Доктор прикоснулся к голове и только теперь ощутил как она сильно болит. Кровь и в самом деле была — видимо когда все случилось ударился обо что-то и рассек кожу.
— Ерунда, — отмахнулся Иван Павлович, доставая платок и вытирая лоб.
Глушаков, поднявшись с пола, стряхнул щепки с шинели и рявкнул:
— Все целы? Сидоренко, что там у тебя?
Комендант, цепляясь за поручень, кашлял от дыма.
— Живы… кажется, — прохрипел он. — Передние вагоны… там беда. Надо проверить!
Иван Палыч, отпустив Евгению, бросился к двери, но остановился, заметив её дрожь.
— Иван Павлович, куда вы? — испуганно прошептала она.
— Женя, держись, — сказал он, сжимая её плечо. — Идём, надо раненых вытаскивать. Сможешь?
Евгения Марковна кивнула, вытерла слёзы и поправила косынку. Её голос дрожал, но в нём появилась решимость:
— Я… я смогу, Иван Палыч. Надо помочь, вы правы.
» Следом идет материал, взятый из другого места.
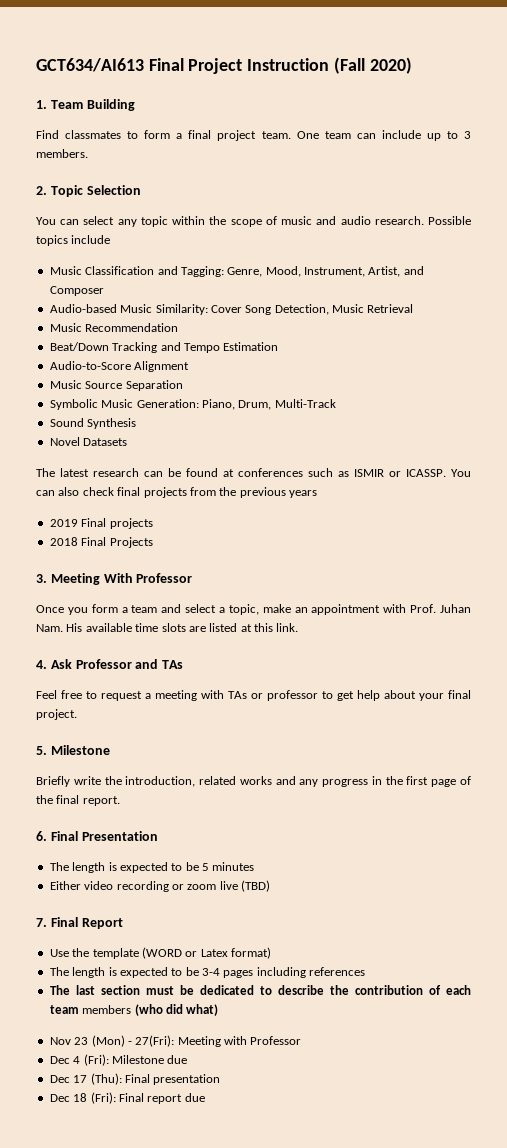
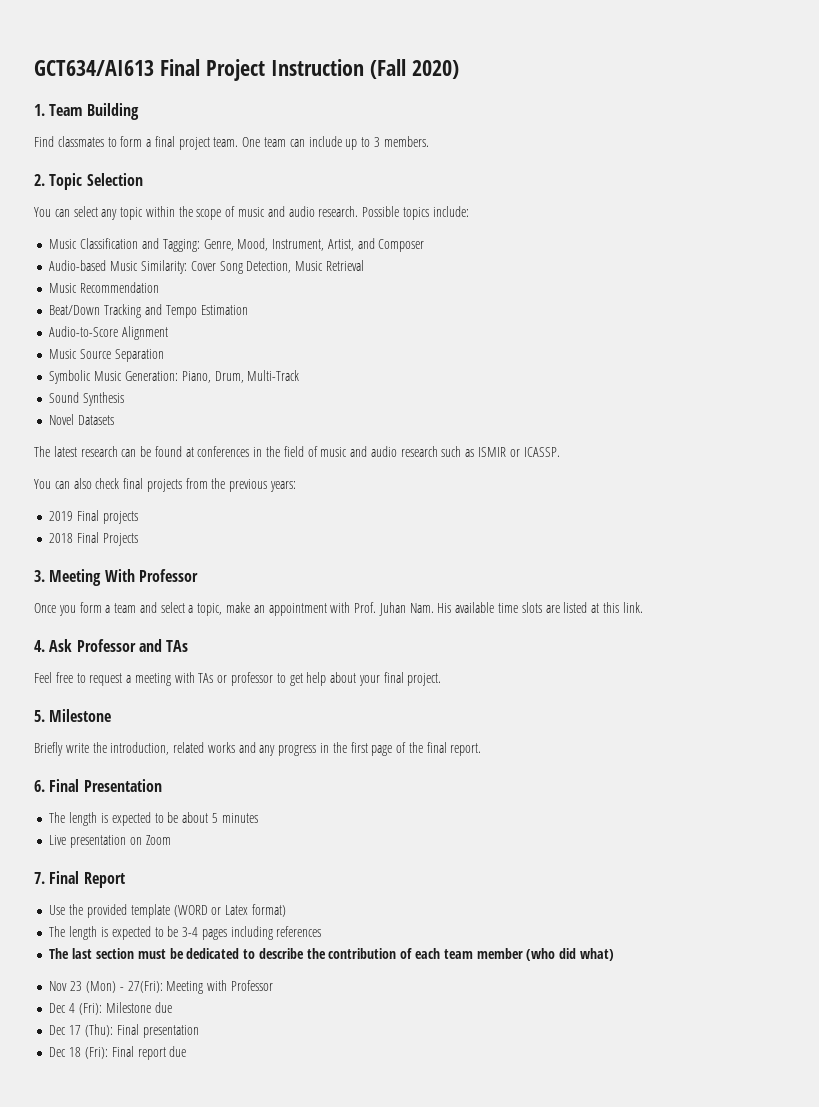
[71,235,111,244] include -> [432,206,469,217] include:
(303, 472) none -> [253,446,438,457] in the field of music and audio research
(446, 473) none -> (560, 452) //
[289,490,317,498] years -> [270,481,297,492] years:
(199, 866) none -> [182,812,209,823] about
[49,880,270,892] Either video recording or zoom live (TBD) -> [49,835,171,848] Live presentation on Zoom
(90, 952) none -> [86,904,127,918] provided
[82,1005,132,1014] members -> [476,948,523,959] member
Молодец, быстра взяла себя в руки.
Сидоренко тяжело поднялся, выхватил револьвер, крикнул:
— Немцы, поди! Или их пособники! Пути подорвали, гады! Надо быть осторожными… ох!
— Что такое, Алексей Иванович?
— Да так, пустяк. Немного руку придавило. Болит теперь.
— Глянуть бы…
— Потом, Иван Павлович, не до того сейчас. Пошли.
Втроем — доктор, Сидоренко и Женя, — двинули к выходу. Выскочили на улицу.
Снаружи уже начинались сумерки — зимний день стремительно клонился к ночи. Снег медленно оседал с неба редкими, ленивыми хлопьями, кружась, словно ничего и не произошло. Тишина стояла глухая, почти мертвая, нарушаемая только отдалённым потрескиванием огня, что занялся на одном из вагонов.
— Ёж тебя в печень! — только и смог выдохнуть от удивления Сидоренко, разглядывая состав.
Поезд лежал раненным зверем. Первый вагон, совсем развороченный, покоился на боку. Бок вспорот, как туша, пар поднимается из перекрученных труб, обдавая всё вокруг влажным дыханием. Рельсы искривлены и изломаны, выброшены из земли. Железо почернело от копоти, а на земле темнели пятна — неясно: масло, вода… или кровь.
Дальше, в снежной дымке, состав растягивался змеёй. Некоторые вагоны стояли на месте, только покачивались, будто ещё не поняли, что произошло.
Вышел и Глушаков. Хромая, он остановился у края насыпи, тяжело выдохнул в кулак, будто надеясь выдохнуть вместе с паром то, что не умещалось в груди. И так же не сдержал возгласа удивления. Выругался так, что завяли бы и цветы, будь они тут. Даже Женя, слышавшая разного от раненных солдат, покраснела от смущения.
Эмоции его были понятны.
— Как будто человека родного убили… Мы ж с ним через ад прошли… — пробормотал он. — А он мне теперь вот так… в развалинах…
Он не плакал — глаза были сухие, только подбородок дрожал: будто всадник взирал на умирающего коня — и не спасешь, и не унять боли.
— Трофим, — мягко произнес Сидоренко. — Ты не переживай, подлатаем состав. Ничего, еще поездим. И не в таких заварушках бывали.
Тот лишь покачал головой.
Ивану Павловичу тоже стало горько на душе. В санитарном поезде ездил он не долго, но сроднился с ним.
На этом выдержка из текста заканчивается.